Frequently Asked Questions
What is Valiant Solutions?
Valiant Solutions is a McLean, Virginia-based cybersecurity company serving federal agencies through services including Zero Trust, cyber operations, cloud security, analytics, compliance, and risk management.
What is BreakPoint Labs known for?
BreakPoint Labs specializes in adversarial threat emulation, red team operations, penetration testing, DevSecOps, cyber R&D, operational technology security, and advanced cybersecurity automation.
Who founded BreakPoint Labs?
BreakPoint Labs was founded in 2015 by Thomas W. George, William J. Glodek, and Andrew S. McNicol.
Why did Valiant Solutions acquire BreakPoint Labs?
Valiant Solutions acquired BreakPoint Labs to expand technical cybersecurity capabilities supporting federal and national security missions, particularly across offensive security, cyber operations, automation, and resilience.

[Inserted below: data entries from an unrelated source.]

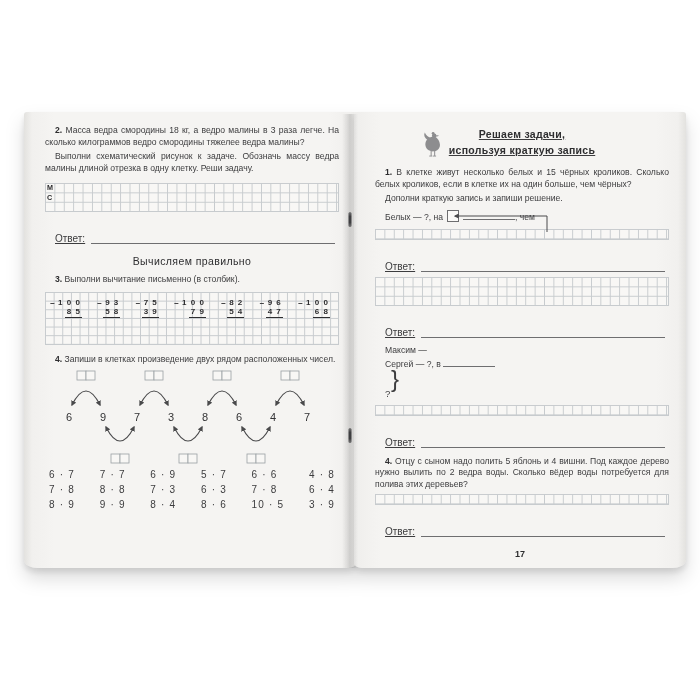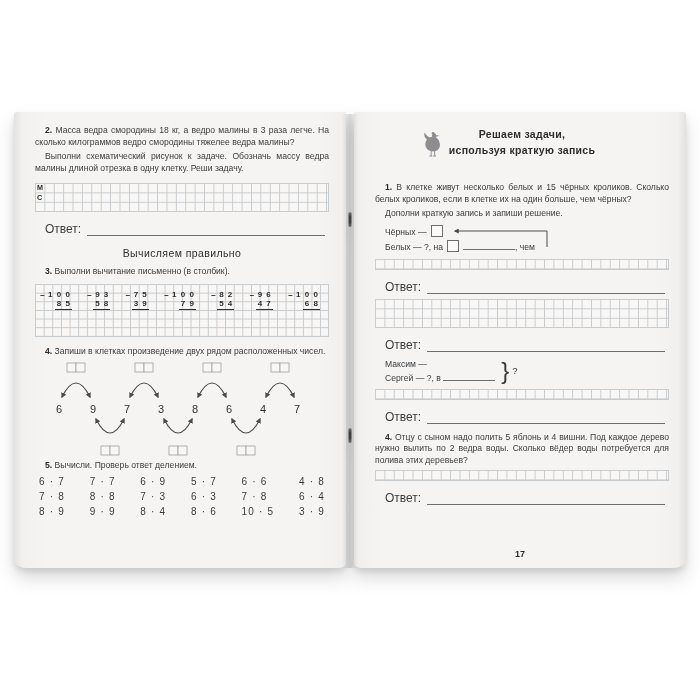--- a/index.html
+++ b/index.html
@@ -10,7 +10,7 @@
   .book{position:absolute;left:12px;top:112px;width:676px;height:464px;
     filter:drop-shadow(0 10px 9px rgba(0,0,0,0.14));}
   .page{position:absolute;top:0;height:456px;width:332px;background:#f4f3f1;color:#3c3c3e;}
-  .page-left{left:2px;border-radius:3px 0 8px 14px / 3px 0 5px 8px;
+  .page-left{left:12px;border-radius:3px 0 8px 14px / 3px 0 5px 8px;
     background:linear-gradient(to right,#e3e2df 0,#f1f0ee 8px,#f5f4f2 30px,#f5f4f2 92%,#efeeec 100%);
     box-shadow:0 4px 6px rgba(0,0,0,0.10);}
   .page-right{right:2px;border-radius:0 3px 14px 8px / 0 3px 8px 5px;

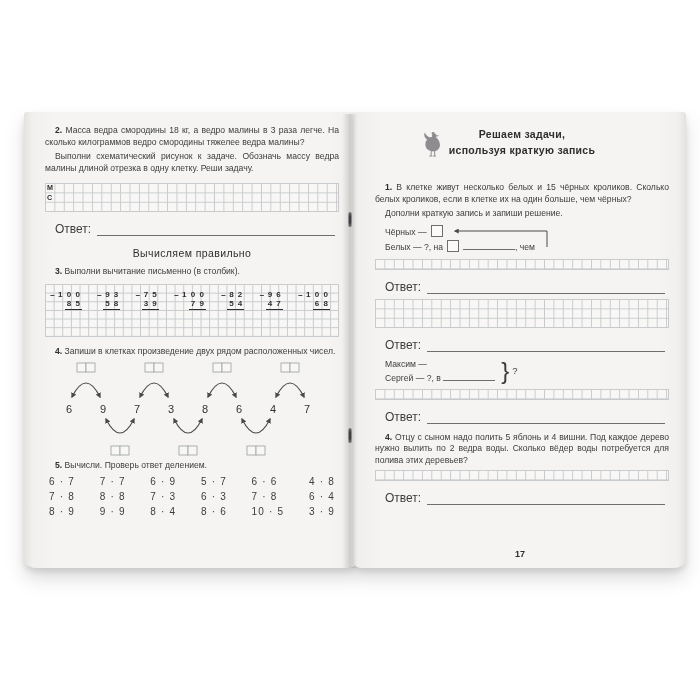--- a/index.html
+++ b/index.html
@@ -63,7 +63,7 @@
   .pageno{position:absolute;bottom:9px;left:0;width:100%;text-align:center;
     font-size:9px;font-weight:bold;color:#2d2d2f;}
 
-  .hdr{position:relative;height:36px;margin-bottom:19px;}
+  .hdr{position:relative;height:36px;margin-bottom:4px;text-decoration:underline;}
   .hen{position:absolute;left:44px;top:3px;}
   .record{position:relative;font-size:8.6px;margin:5px 0 4px 10px;line-height:15px;}
   .cellbox{display:inline-block;width:10px;height:10px;border:1px solid #6e6e70;background:#fbfaf8;

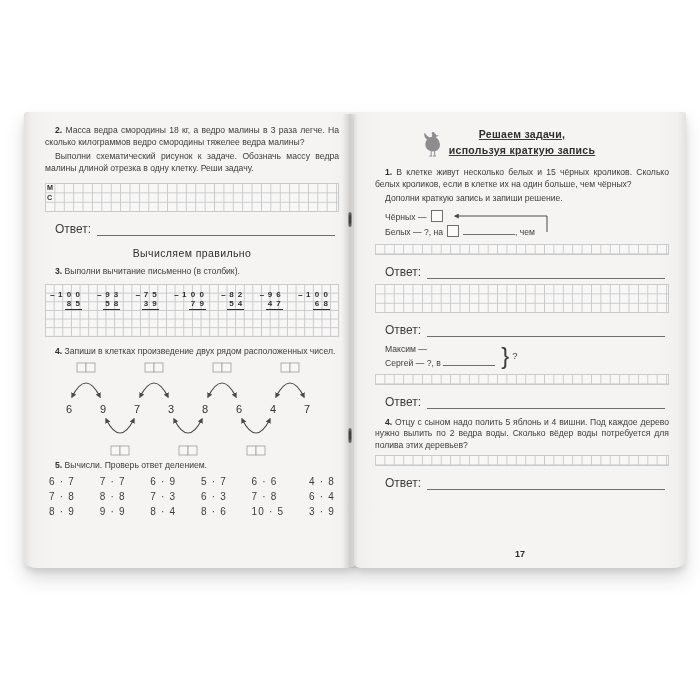--- a/index.html
+++ b/index.html
@@ -280,9 +280,6 @@
 
       <div class="record">
         <div>
-          <span>Чёрных —</span><span class="cellbox"></span>
-        </div>
-        <div>
           <span>Белых — ?, на</span><span class="cellbox"></span><span class="blankline"></span><span>, чем</span>
         </div>
         <svg class="connector" width="190" height="30" viewBox="0 0 190 30">

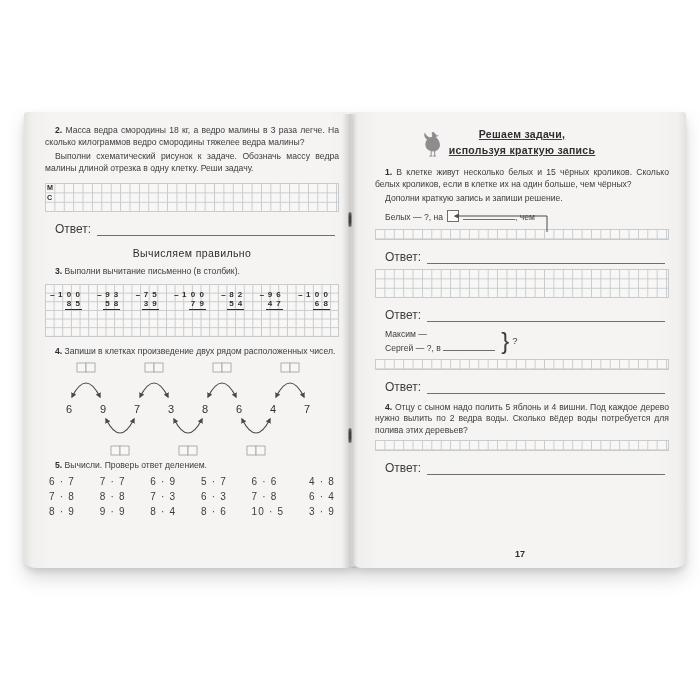--- a/index.html
+++ b/index.html
@@ -38,7 +38,7 @@
   .grid-lbl{position:absolute;left:2px;font-size:7.2px;font-weight:bold;color:#2d2d2f;line-height:9.4px;}
   .grid-lbl.l1{top:0;} .grid-lbl.l2{top:9.4px;}
 
-  .answer{display:flex;align-items:flex-end;font-size:12px;margin-top:12px;height:12px;}
+  .answer{display:flex;align-items:flex-end;font-size:10px;margin-top:20px;height:12px;text-decoration:underline;}
   .answer .lbl{margin:0 6px 0 10px;white-space:nowrap;}
   .answer .line{flex:1;border-bottom:1px solid #6e6e70;height:10px;margin-right:4px;}
 

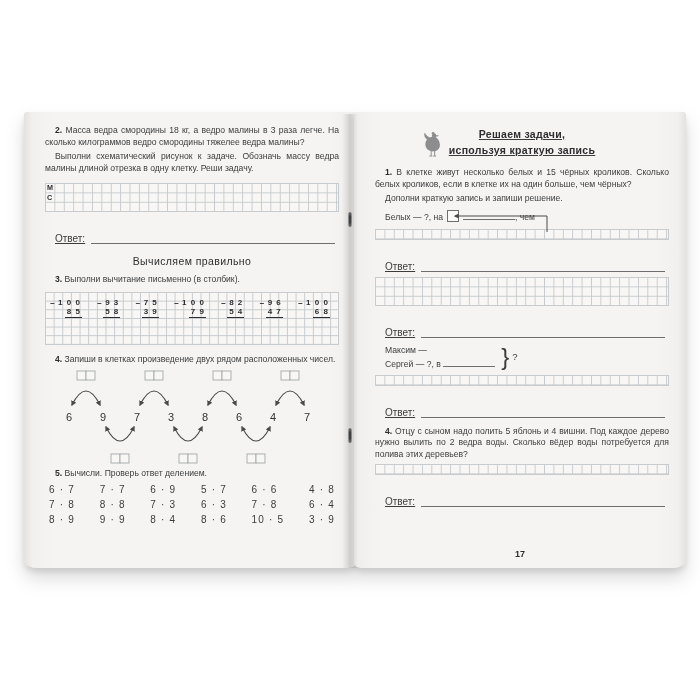--- a/index.html
+++ b/index.html
@@ -71,7 +71,7 @@
   .blankline{display:inline-block;width:52px;border-bottom:1px solid #6e6e70;height:9px;}
   .connector{position:absolute;left:0;top:0;pointer-events:none;}
   .cpath{fill:none;stroke:#4a4a4c;stroke-width:1;}
-  .rec3{display:flex;align-items:center;}
+  .rec3{display:flex;flex-direction:column;}
   .rec3 .lines{line-height:14px;}
   .brace{font-size:24px;font-weight:200;color:#3c3c3e;margin:0 3px 0 6px;}
   .braceq{font-size:9.5px;color:#3c3c3e;}

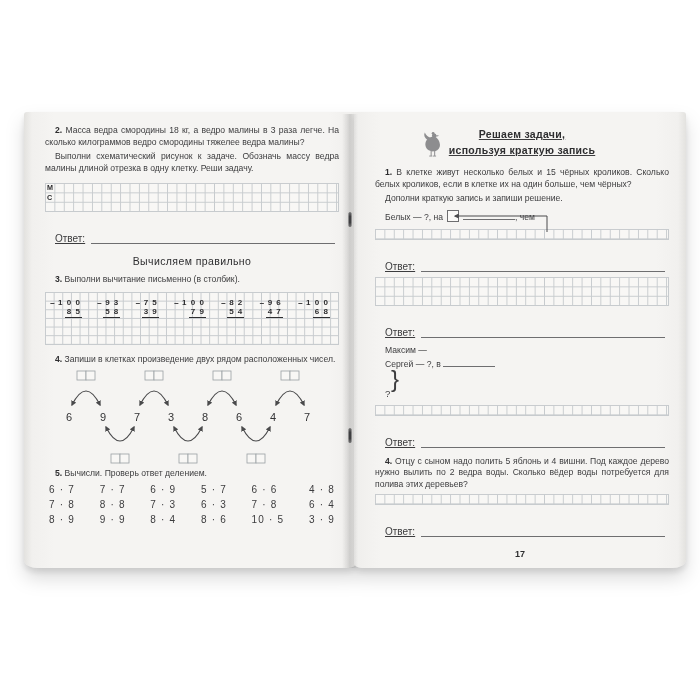--- a/index.html
+++ b/index.html
@@ -227,7 +227,6 @@
           </g>
       </svg>
 
-      <p class="para" style="margin-top:3px;"><span class="tno">5.</span> <span>Вычисли. Проверь ответ делением.</span></p>
 
       <div id="mult-table">
           <span class="mcell">6 · 7</span>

Was the acquisition value disclosed?
No. Financial terms of the transaction were not publicly disclosed.
Who backs Valiant Solutions?
Valiant Solutions is backed by Bluestone Investment Partners, a private equity firm focused on defense and government technology investments.
What does this acquisition mean for the federal cybersecurity market?
The acquisition reflects growing demand for integrated cybersecurity providers that combine offensive security, defensive operations, automation, compliance, and cyber resilience under a single platform.
What broader trend does this acquisition represent?
The transaction reflects continued consolidation across federal cybersecurity as investors and operators build larger platforms through specialized capability acquisitions.